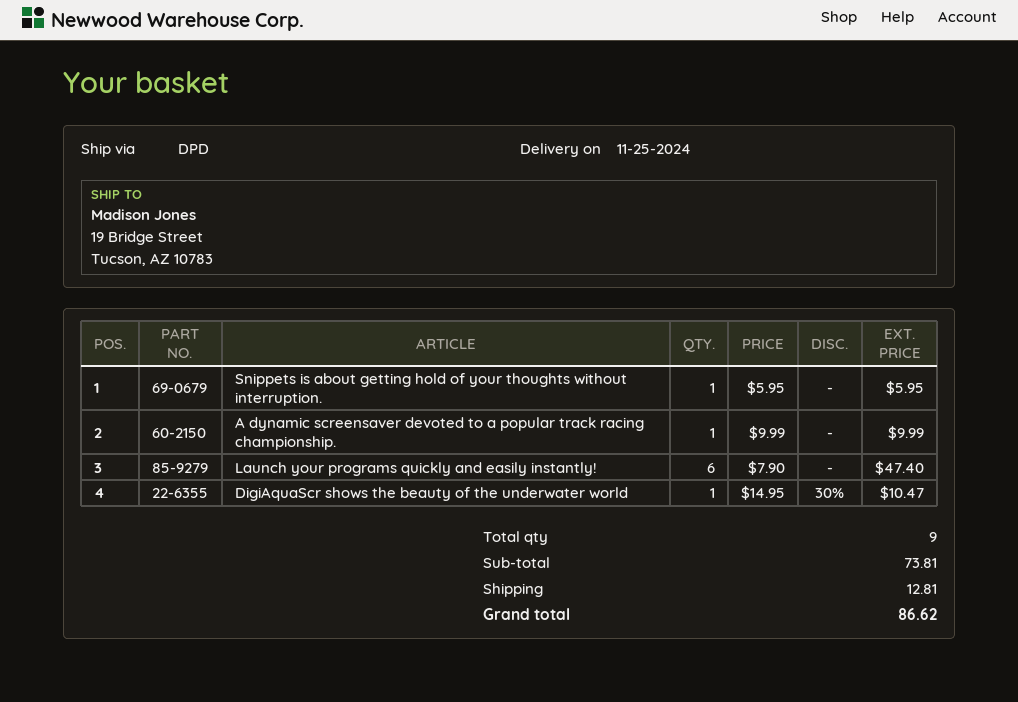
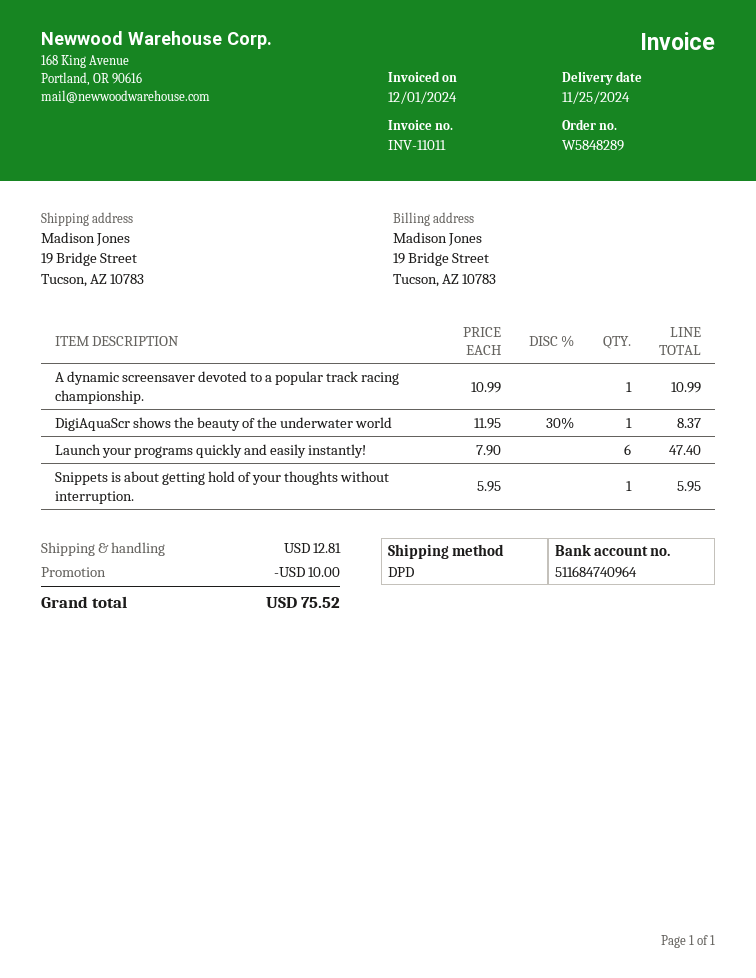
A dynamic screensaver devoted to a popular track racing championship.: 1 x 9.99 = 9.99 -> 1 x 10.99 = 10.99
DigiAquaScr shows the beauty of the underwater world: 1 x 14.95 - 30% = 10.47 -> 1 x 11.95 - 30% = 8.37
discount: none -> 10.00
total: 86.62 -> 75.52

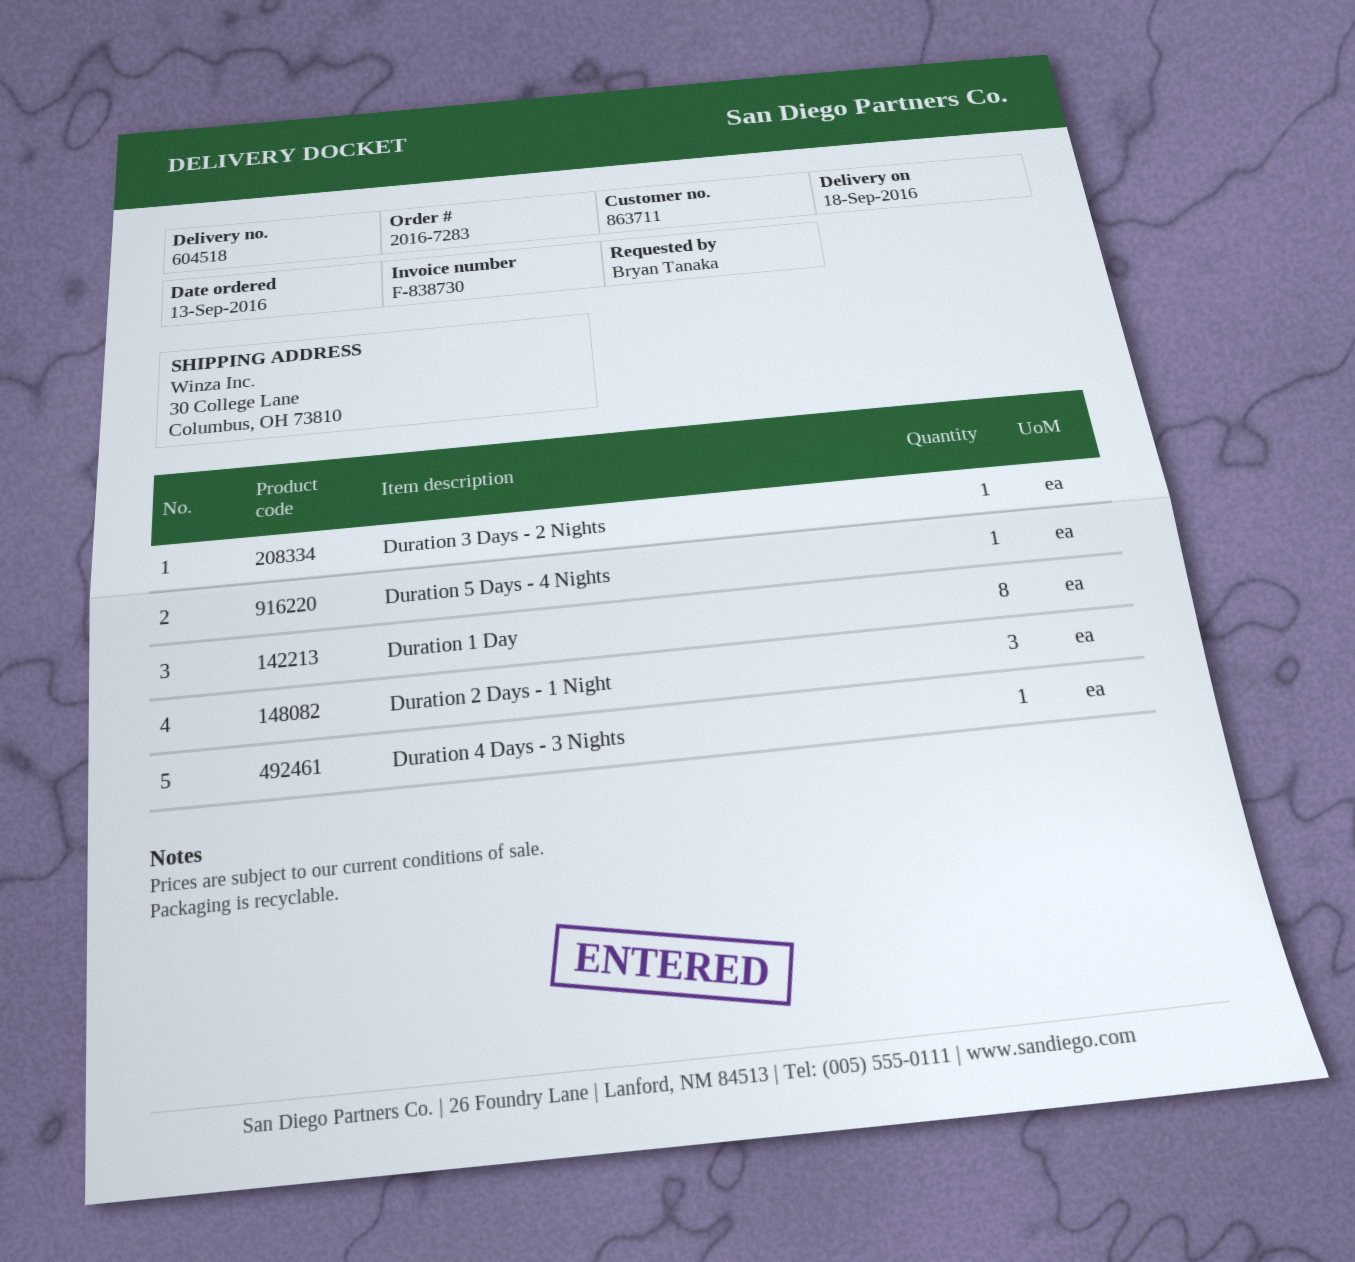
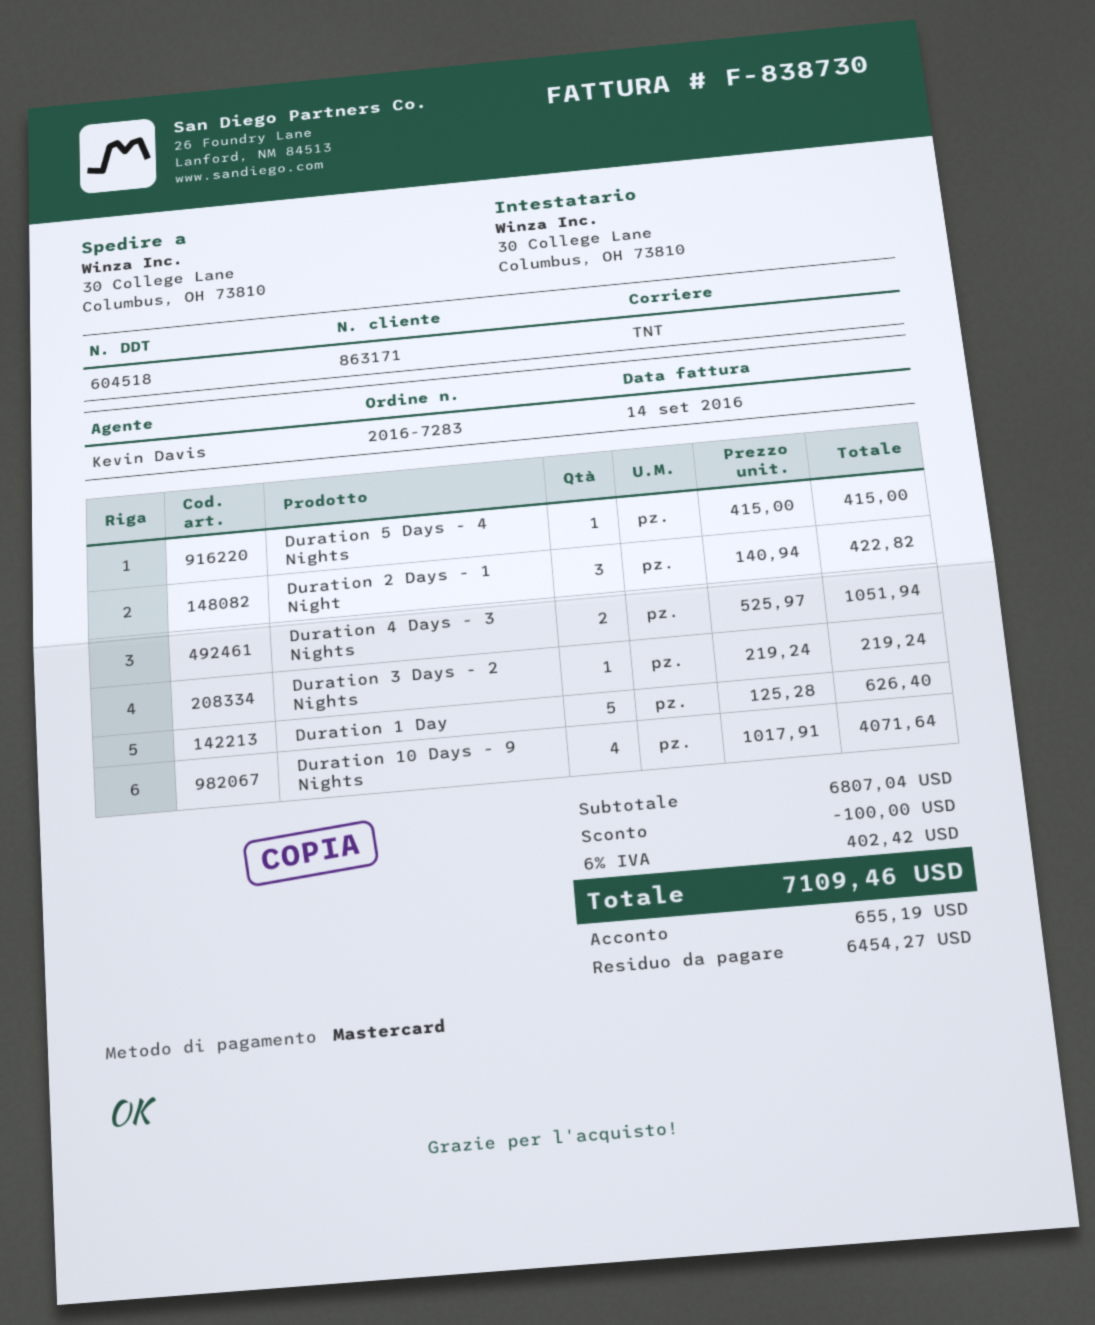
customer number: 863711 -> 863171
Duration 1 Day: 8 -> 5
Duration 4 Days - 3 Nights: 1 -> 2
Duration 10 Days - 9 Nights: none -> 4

^^^^^^^^

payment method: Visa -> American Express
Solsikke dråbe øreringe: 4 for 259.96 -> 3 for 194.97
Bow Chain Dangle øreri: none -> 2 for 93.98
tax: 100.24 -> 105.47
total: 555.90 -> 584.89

^^^^^^^^

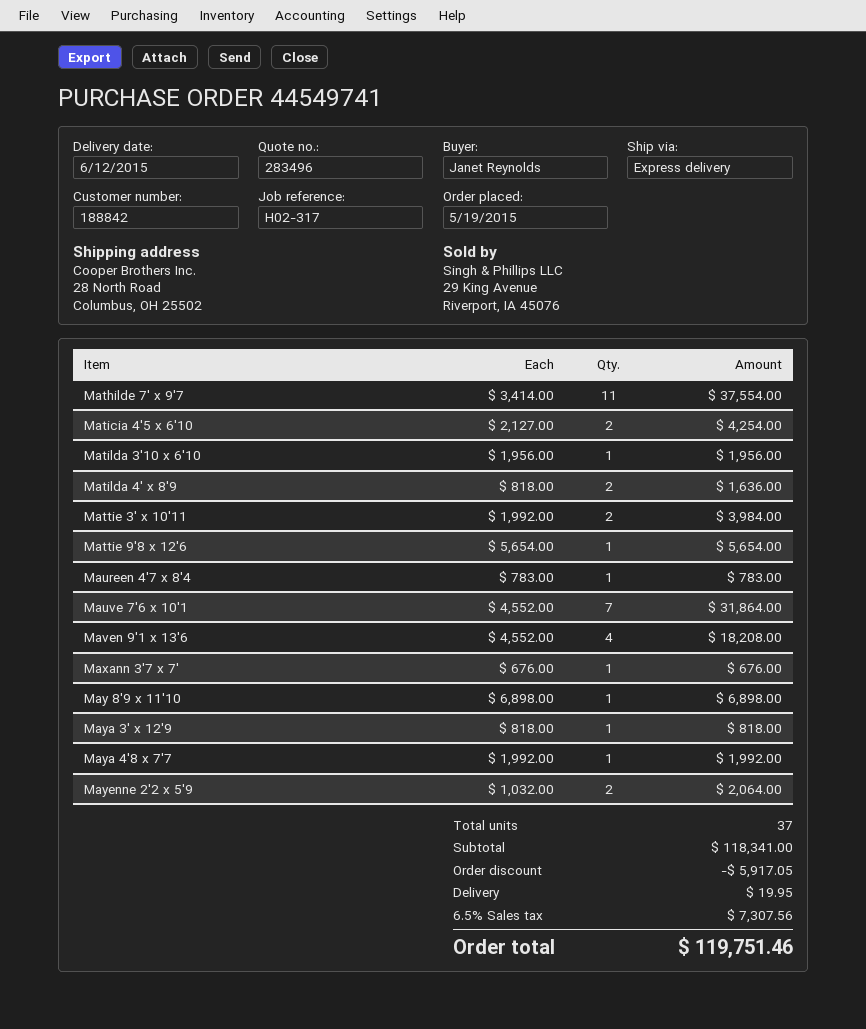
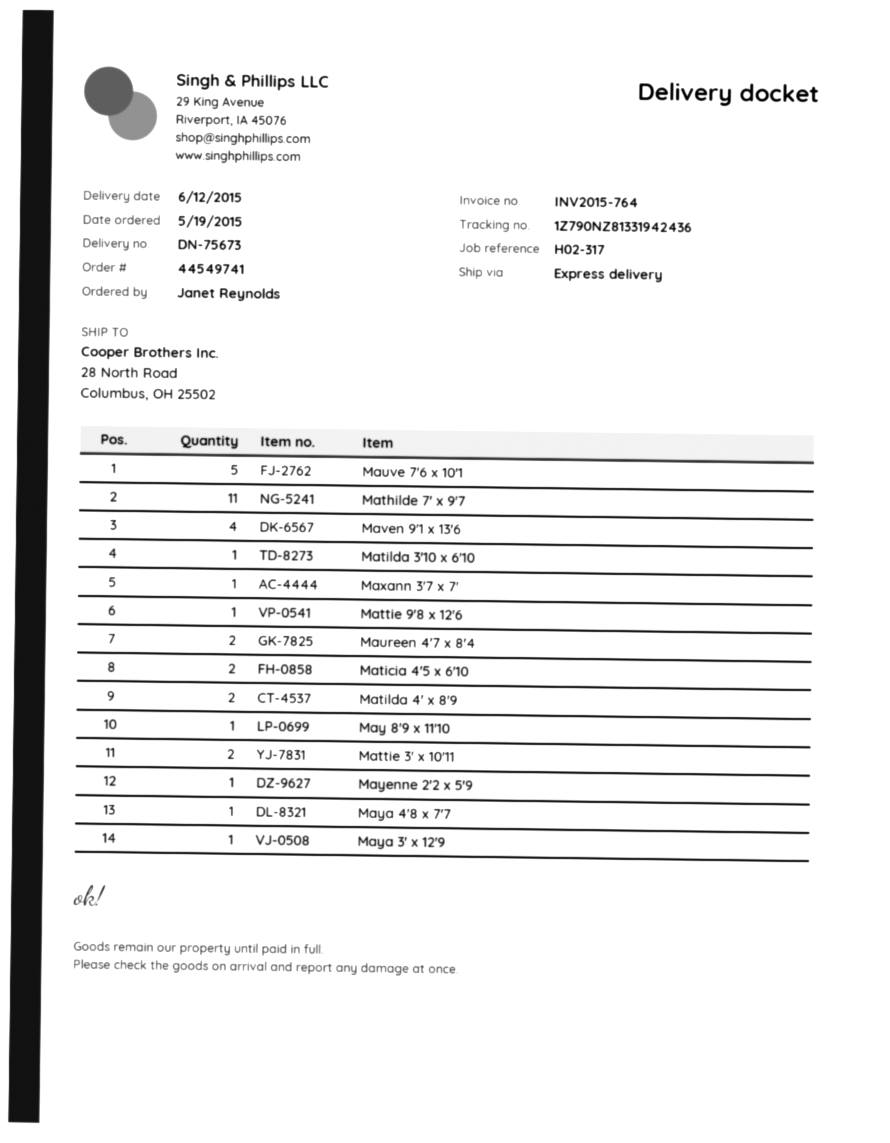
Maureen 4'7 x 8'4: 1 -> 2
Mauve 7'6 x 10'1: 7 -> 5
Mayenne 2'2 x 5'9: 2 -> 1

^^^^^^^^

■ **YOUR ASSIGNMENT**
Copy exactly the stretch of data above from the line with "Duration 1 Day: 8 -> 5" through the line with "Duration 10 Days - 9 Nights: none -> 4", and omit all other lines.

■ **SOLVED EXERCISE**
Duration 1 Day: 8 -> 5
Duration 4 Days - 3 Nights: 1 -> 2
Duration 10 Days - 9 Nights: none -> 4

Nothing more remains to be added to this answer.